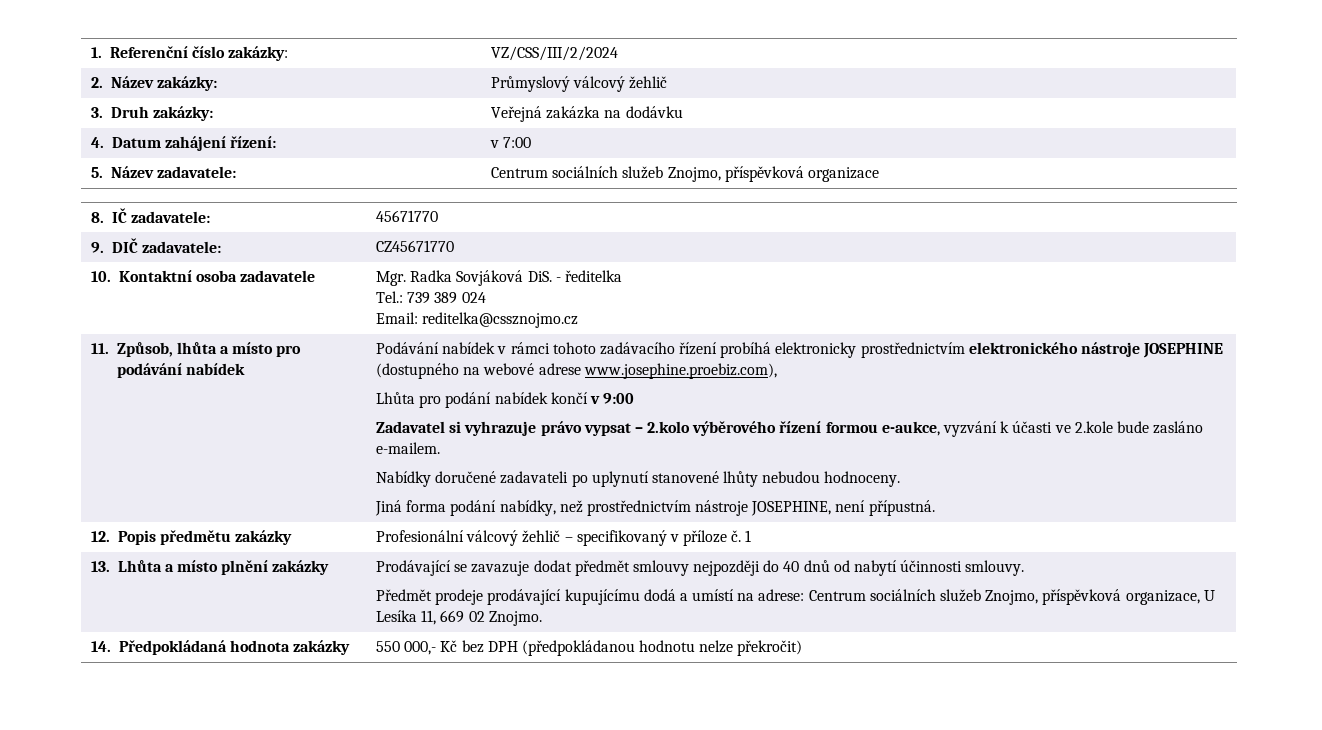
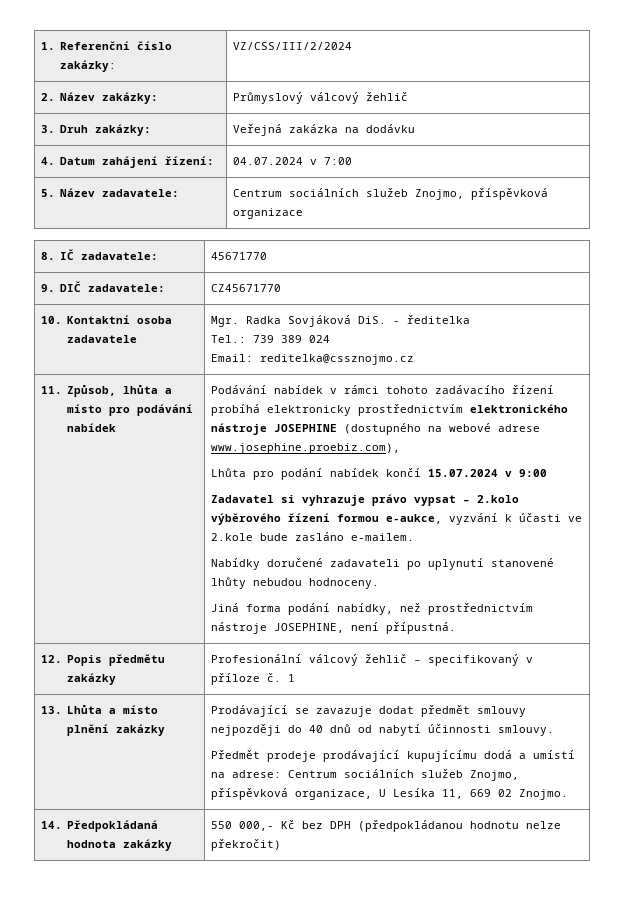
- 4. Datum zahájení řízení: | v 7:00
+ 4. Datum zahájení řízení: | 04.07.2024 v 7:00
- Lhůta pro podání nabídek končí v 9:00
+ Lhůta pro podání nabídek končí 15.07.2024 v 9:00

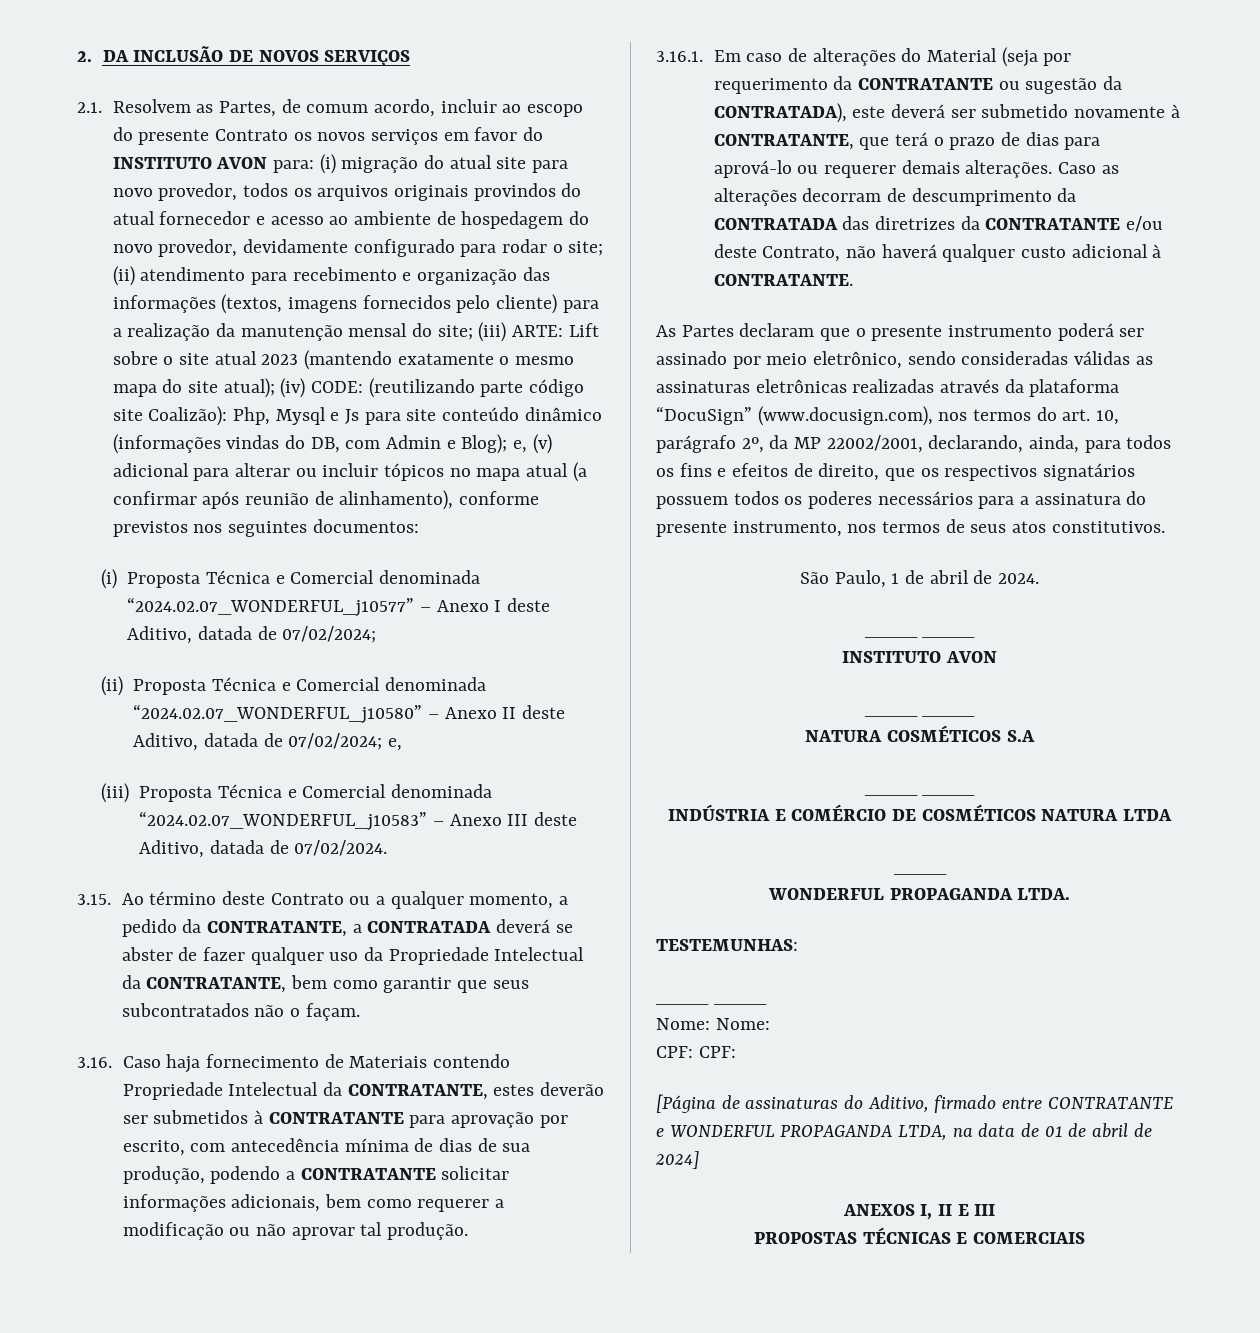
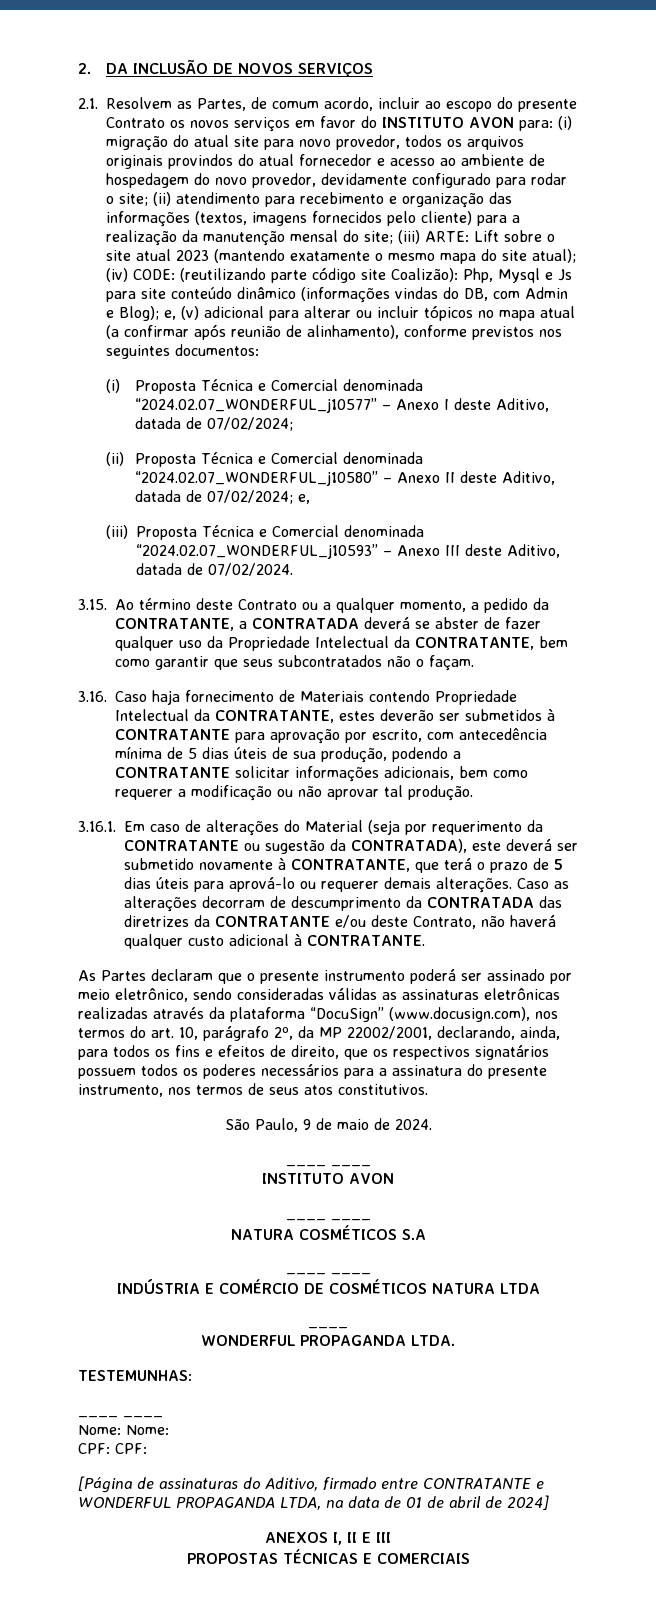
- (iii) Proposta Técnica e Comercial denominada “2024.02.07_WONDERFUL_j10583” – Anexo III deste Aditivo, datada de 07/02/2024.
+ (iii) Proposta Técnica e Comercial denominada “2024.02.07_WONDERFUL_j10593” – Anexo III deste Aditivo, datada de 07/02/2024.
- 3.16. Caso haja fornecimento de Materiais contendo Propriedade Intelectual da CONTRATANTE, estes deverão ser submetidos à CONTRATANTE para aprovação por escrito, com antecedência mínima de dias de sua produção, podendo a CONTRATANTE solicitar informações adicionais, bem como requerer a modificação ou não aprovar tal produção.
+ 3.16. Caso haja fornecimento de Materiais contendo Propriedade Intelectual da CONTRATANTE, estes deverão ser submetidos à CONTRATANTE para aprovação por escrito, com antecedência mínima de 5 dias úteis de sua produção, podendo a CONTRATANTE solicitar informações adicionais, bem como requerer a modificação ou não aprovar tal produção.
- 3.16.1. Em caso de alterações do Material (seja por requerimento da CONTRATANTE ou sugestão da CONTRATADA), este deverá ser submetido novamente à CONTRATANTE, que terá o prazo de dias para aprová-lo ou requerer demais alterações.
+ 3.16.1. Em caso de alterações do Material (seja por requerimento da CONTRATANTE ou sugestão da CONTRATADA), este deverá ser submetido novamente à CONTRATANTE, que terá o prazo de 5 dias úteis para aprová-lo ou requerer demais alterações.
- São Paulo, 1 de abril de 2024.
+ São Paulo, 9 de maio de 2024.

•••

▶ **Exercise requirements**
Copy out every line from the material above where the string "requerer" turns up.

▶ **Solution for this task**
- 3.16. Caso haja fornecimento de Materiais contendo Propriedade Intelectual da CONTRATANTE, estes deverão ser submetidos à CONTRATANTE para aprovação por escrito, com antecedência mínima de dias de sua produção, podendo a CONTRATANTE solicitar informações adicionais, bem como requerer a modificação ou não aprovar tal produção.
+ 3.16. Caso haja fornecimento de Materiais contendo Propriedade Intelectual da CONTRATANTE, estes deverão ser submetidos à CONTRATANTE para aprovação por escrito, com antecedência mínima de 5 dias úteis de sua produção, podendo a CONTRATANTE solicitar informações adicionais, bem como requerer a modificação ou não aprovar tal produção.
- 3.16.1. Em caso de alterações do Material (seja por requerimento da CONTRATANTE ou sugestão da CONTRATADA), este deverá ser submetido novamente à CONTRATANTE, que terá o prazo de dias para aprová-lo ou requerer demais alterações.
+ 3.16.1. Em caso de alterações do Material (seja por requerimento da CONTRATANTE ou sugestão da CONTRATADA), este deverá ser submetido novamente à CONTRATANTE, que terá o prazo de 5 dias úteis para aprová-lo ou requerer demais alterações.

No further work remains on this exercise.